Porque Olavo merece respeito e merece ser lido

16/12/2020

(Marco Frenette – escritor)

É possível compreender o comunismo mundial e suas artimanhas sem ler Olavo de Carvalho, pois há outros grandes autores que se aprofundaram e ainda se aprofundam no tema.

Porém, não é possível compreender realmente o Brasil contemporâneo sem aprender com o pensamento e análises do mesmo Olavo; e por um motivo muito simples: ele é o único intelectual brasileiro em atividade.

É o único que vem pensando os problemas brasileiros em toda a sua abrangência nas últimas três décadas.

É de uma assombrosa arrogância uma pessoa alheia ao tamanho intelectual desse homem querer reduzi-lo a apenas um falador de palavrão e a um crítico do Exército e de certas decisões do governo.

Claro que Olavo pode ser criticado.

Todos nós podemos ser criticados, e cá estou eu criticando quem critica o Olavo, e também já critiquei o Olavo em pontos específicos, tais como o de dar entrevista para um lixo comunista como a revista “Carta Capital”.

Por que não criticar? A crítica é livre.

O que não é livre é a honestidade, porque ela é presa à noção de que existe o certo e de que existe o errado.

Quem é livre é o relativismo, popularmente conhecido como o Sr. Duas Medidas ou como Sr. João Sem Braço.

E nisso chegamos ao tipo de crítica que é feita ao professor.

Uma coisa é dizer: “Discordo de Olavo de Carvalho em tal aspecto, por que…”.

Outra, bem diferente, é fazer ataques pessoais e desmerecê-lo como homem, como intelectual e como escritor, como se ele fosse um zero à esquerda.

Essa falta de respeito revela muito mais sobre o desrespeitador do que sobre o desrespeitado.

Olavo não é inatacável.

O problema é ele ser atacado de forma vil e irresponsável; e, às vezes, de forma criminosa, visando atrapalhar ou impedir que ele ganhe seu sustento por meio de seus cursos e de suas outras atividades intelectuais.

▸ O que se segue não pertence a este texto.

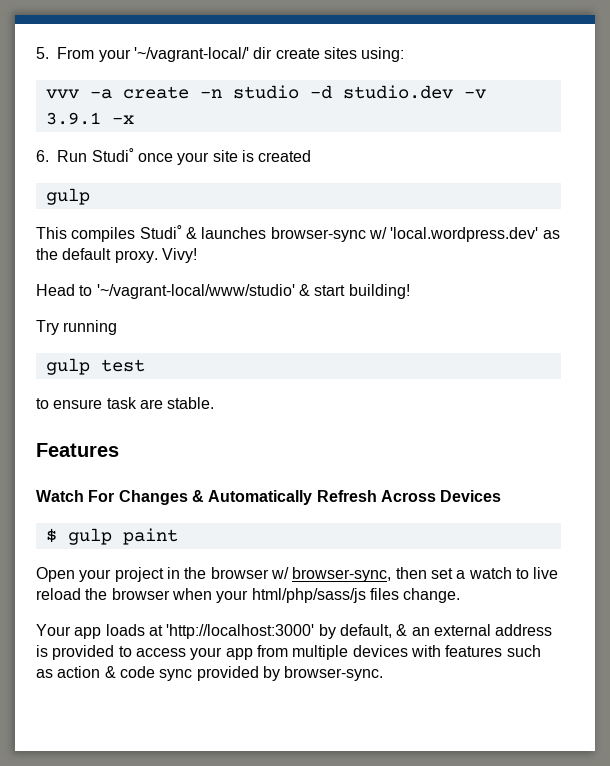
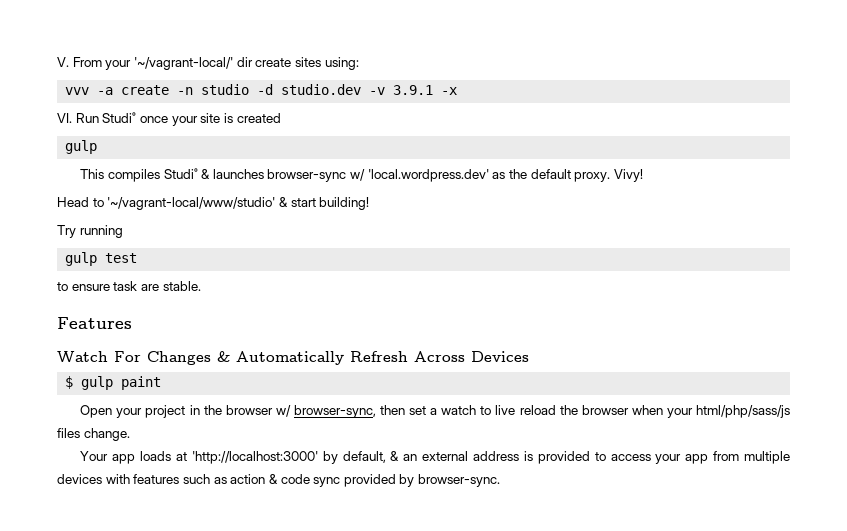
- 5. From your '~/vagrant-local/' dir create sites using:
+ V. From your '~/vagrant-local/' dir create sites using:
- 6. Run Studi˚ once your site is created
+ VI. Run Studi˚ once your site is created

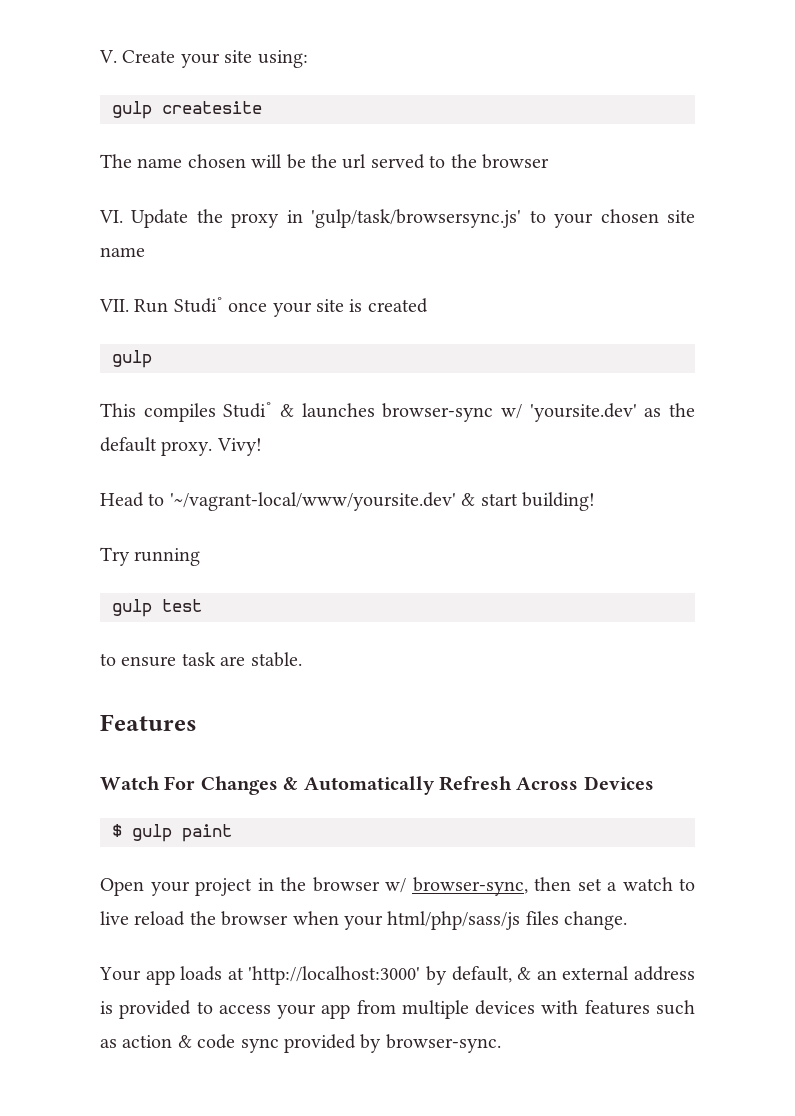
- V. From your '~/vagrant-local/' dir create sites using:
- vvv -a create -n studio -d studio.dev -v 3.9.1 -x
- VI. Run Studi˚ once your site is created
+ V. Create your site using:
+ gulp createsite
+ The name chosen will be the url served to the browser
+ VI. Update the proxy in 'gulp/task/browsersync.js' to your chosen site name
+ VII. Run Studi˚ once your site is created
- This compiles Studi˚ & launches browser-sync w/ 'local.wordpress.dev' as the default proxy.
+ This compiles Studi˚ & launches browser-sync w/ 'yoursite.dev' as the default proxy.
- Head to '~/vagrant-local/www/studio' & start building!
+ Head to '~/vagrant-local/www/yoursite.dev' & start building!

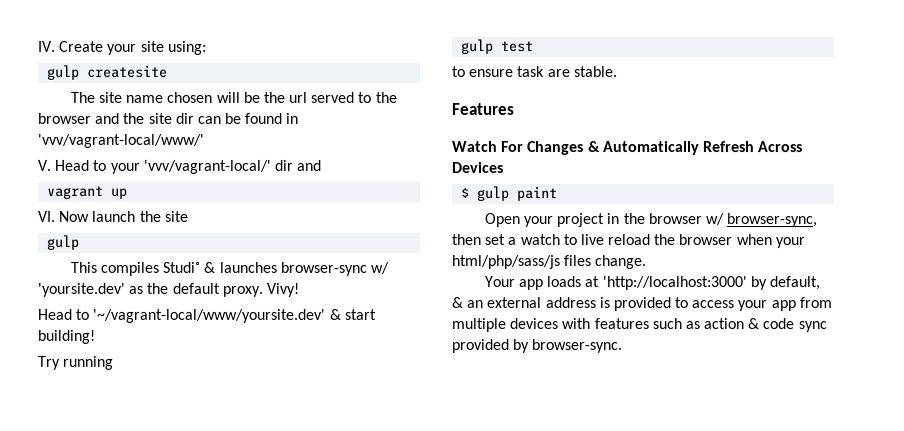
- V. Create your site using:
+ IV. Create your site using:
- The name chosen will be the url served to the browser
- VI. Update the proxy in 'gulp/task/browsersync.js' to your chosen site name
- VII. Run Studi˚ once your site is created
+ The site name chosen will be the url served to the browser and the site dir can be found in 'vvv/vagrant-local/www/'
+ V. Head to your 'vvv/vagrant-local/' dir and
+ vagrant up
+ VI. Now launch the site

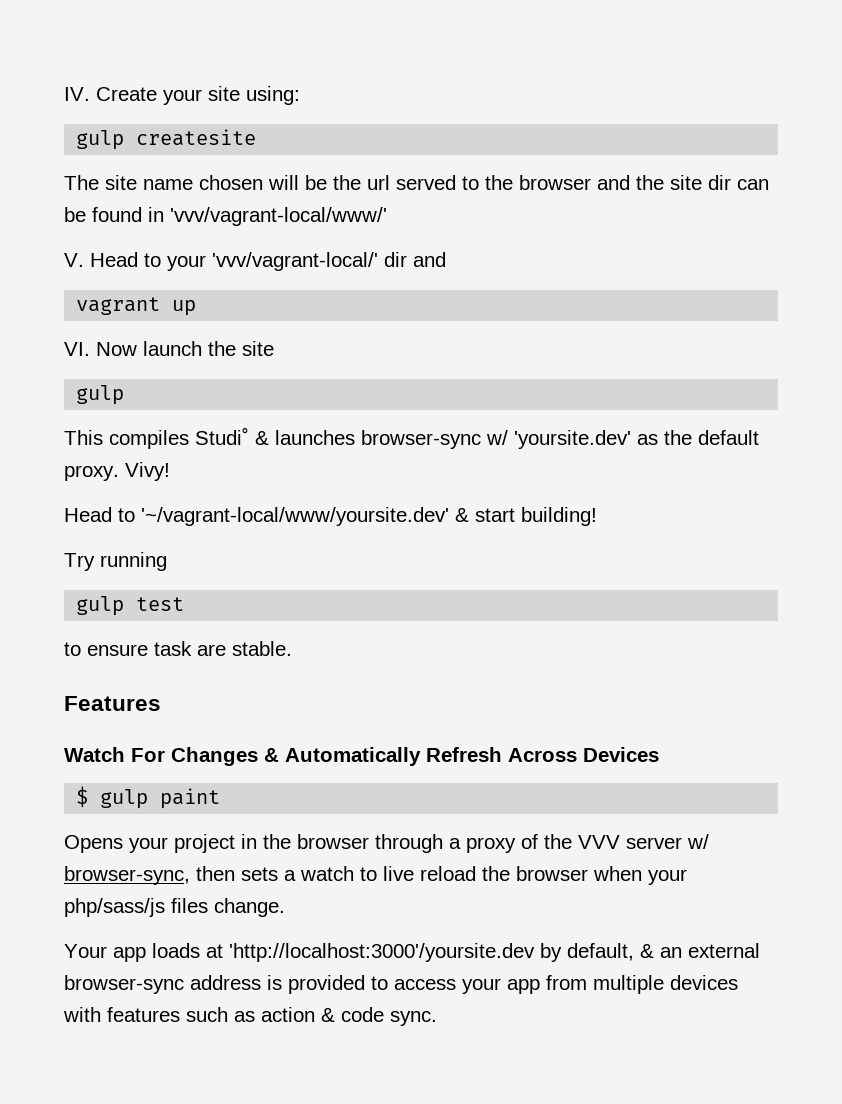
- Open your project in the browser w/ browser-sync, then set a watch to live reload the browser when your html/php/sass/js files change.
+ Opens your project in the browser through a proxy of the VVV server w/ browser-sync, then sets a watch to live reload the browser when your php/sass/js files change.
- Your app loads at 'http://localhost:3000' by default, & an external address is provided to access your app from multiple devices with features such as action & code sync provided by browser-sync.
+ Your app loads at 'http://localhost:3000'/yoursite.dev by default, & an external browser-sync address is provided to access your app from multiple devices with features such as action & code sync.

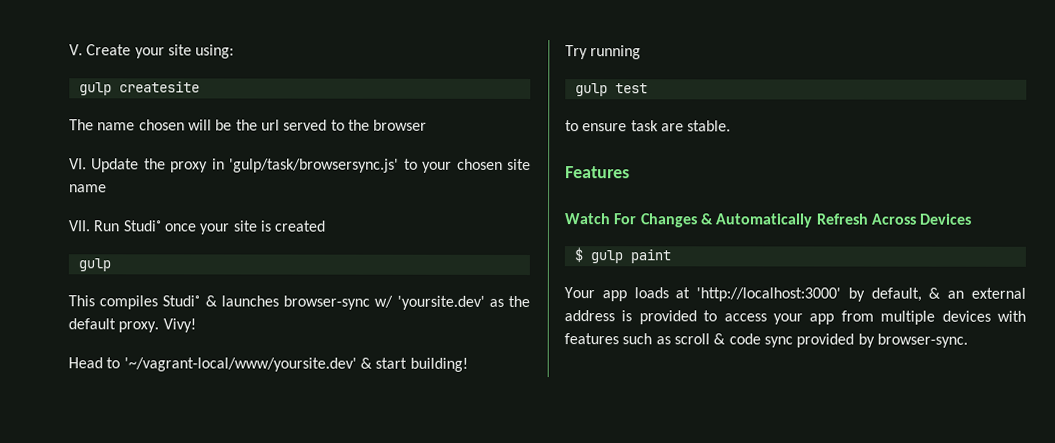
- IV. Create your site using:
+ V. Create your site using:
- The site name chosen will be the url served to the browser and the site dir can be found in 'vvv/vagrant-local/www/'
- V. Head to your 'vvv/vagrant-local/' dir and
- vagrant up
- VI. Now launch the site
+ The name chosen will be the url served to the browser
+ VI. Update the proxy in 'gulp/task/browsersync.js' to your chosen site name
+ VII. Run Studi˚ once your site is created
- Opens your project in the browser through a proxy of the VVV server w/ browser-sync, then sets a watch to live reload the browser when your php/sass/js files change.
- Your app loads at 'http://localhost:3000'/yoursite.dev by default, & an external browser-sync address is provided to access your app from multiple devices with features such as action & code sync.
+ Your app loads at 'http://localhost:3000' by default, & an external address is provided to access your app from multiple devices with features such as scroll & code sync provided by browser-sync.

E há outro truque: os que pedem que Olavo seja tratado com respeito são imediatamente chamados de “puxa-sacos”, “Olavistas” ou “Gado”.

Como se respeitar alguém pela sua imensa produção intelectual fosse sinal de subserviência e de veneração.

Nesse ponto, há uma pergunta interessante a ser feita: o que é mais fácil, pegar frases soltas em momentos de destempero de um homem indignado e cansado com a brutal infâmia que o cerca, ou ir até a livraria mais próxima e adquirir suas principais obras e estudá-las seriamente?

Há mais de mil teses sobre o pensamento de Olavo.

Sua obra, entre o que já foi publicado e o que está em vias de ser, soma mais de 50 volumes.

Apenas seus livros mais conhecidos, tais como “O Mínimo…”, “O Imbecil Coletivo”, o “Jardim das Aflições” e “Aristóteles em Nova Perspectiva”, têm mais conhecimento digerido e útil, e calcado na realidade objetiva e no raciocínio lógico, do que tudo o que a esquerda e a direita brasileiras produziram nas últimas décadas.

Dispensar um tratamento desrespeitoso e sórdido ao nosso único filósofo vivo, e a um dos intelectos mais poderosos e lúcidos que o país já produziu, revela o quanto que os brasileiros estão afundados até o pescoço em uma enorme fossa sanitária de mesquinharia, irresponsabilidade, ignorância e pretensão, sobretudo pretensão.